ROCm-OpenCL-Driver icon indicating copy to clipboard operation
ROCm-OpenCL-Driver copied to clipboard

compilation fails with -cl-opt-disable

Open pszi1ard opened this issue 6 years ago • 7 comments

When compiling with -cl-opt-disable, I get the following errors (one for each kernel function):

: error: can't create dynamic relocation R_AMDGPU_REL32_LO against symbol: norm2 in readonly segment; recompile object files with -fPIC
>>> defined in /tmp/t_20283_71-5d7565.o
>>> referenced by /tmp/t_20283_71-5d7565.o:(nbnxn_kernel_prune_opencl)
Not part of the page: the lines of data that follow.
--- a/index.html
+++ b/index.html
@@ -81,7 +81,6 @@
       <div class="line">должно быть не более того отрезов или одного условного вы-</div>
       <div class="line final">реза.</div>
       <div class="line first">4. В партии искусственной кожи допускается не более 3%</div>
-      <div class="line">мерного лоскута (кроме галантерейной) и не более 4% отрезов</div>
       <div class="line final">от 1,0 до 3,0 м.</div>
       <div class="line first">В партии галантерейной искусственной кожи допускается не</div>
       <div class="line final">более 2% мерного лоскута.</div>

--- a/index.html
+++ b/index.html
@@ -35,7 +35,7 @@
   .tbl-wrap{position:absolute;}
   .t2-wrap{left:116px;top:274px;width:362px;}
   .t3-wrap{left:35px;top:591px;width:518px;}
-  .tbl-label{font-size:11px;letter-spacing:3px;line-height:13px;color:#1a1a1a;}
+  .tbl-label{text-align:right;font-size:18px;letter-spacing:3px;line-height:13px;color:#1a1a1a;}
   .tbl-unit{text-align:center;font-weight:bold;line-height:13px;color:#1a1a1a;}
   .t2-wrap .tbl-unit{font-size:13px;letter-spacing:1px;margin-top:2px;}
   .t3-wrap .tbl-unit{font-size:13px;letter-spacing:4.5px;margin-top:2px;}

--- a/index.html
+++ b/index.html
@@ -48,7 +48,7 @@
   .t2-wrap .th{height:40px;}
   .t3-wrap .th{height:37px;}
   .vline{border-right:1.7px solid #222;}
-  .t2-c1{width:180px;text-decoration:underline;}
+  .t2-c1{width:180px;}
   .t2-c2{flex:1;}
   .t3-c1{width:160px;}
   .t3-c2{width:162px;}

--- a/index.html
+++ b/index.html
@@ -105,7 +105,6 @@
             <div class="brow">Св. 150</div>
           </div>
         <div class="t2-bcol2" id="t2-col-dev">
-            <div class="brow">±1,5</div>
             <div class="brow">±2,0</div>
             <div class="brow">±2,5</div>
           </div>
: error: can't create dynamic relocation R_AMDGPU_REL32_HI against symbol: norm2 in readonly segment; recompile object files with -fPIC
>>> defined in /tmp/t_20283_71-5d7565.o
>>> referenced by /tmp/t_20283_71-5d7565.o:(nbnxn_kernel_prune_opencl)
[...]

pszi1ard avatar Mar 05 '18 15:03 pszi1ard

Need more info then this, we need to know which driver your using 1.7, is it the stock OpenCL runtime

run clinfo

G

gstoner avatar Mar 05 '18 15:03 gstoner

Could you please provide the command line as well?

emankov avatar Mar 05 '18 15:03 emankov

Apologies for the missing details. I'm using GROMACS v2018, with default flags plus -cl-opt-disable (note this cab be repro-d by passing the GMX_OCL_NOOPT=1 env var to GROMACS). Admittedly, I was hoping this overrides all other command line options, including optimization options, though it may not; still, I'd hope for a more friendly error if that's the issue.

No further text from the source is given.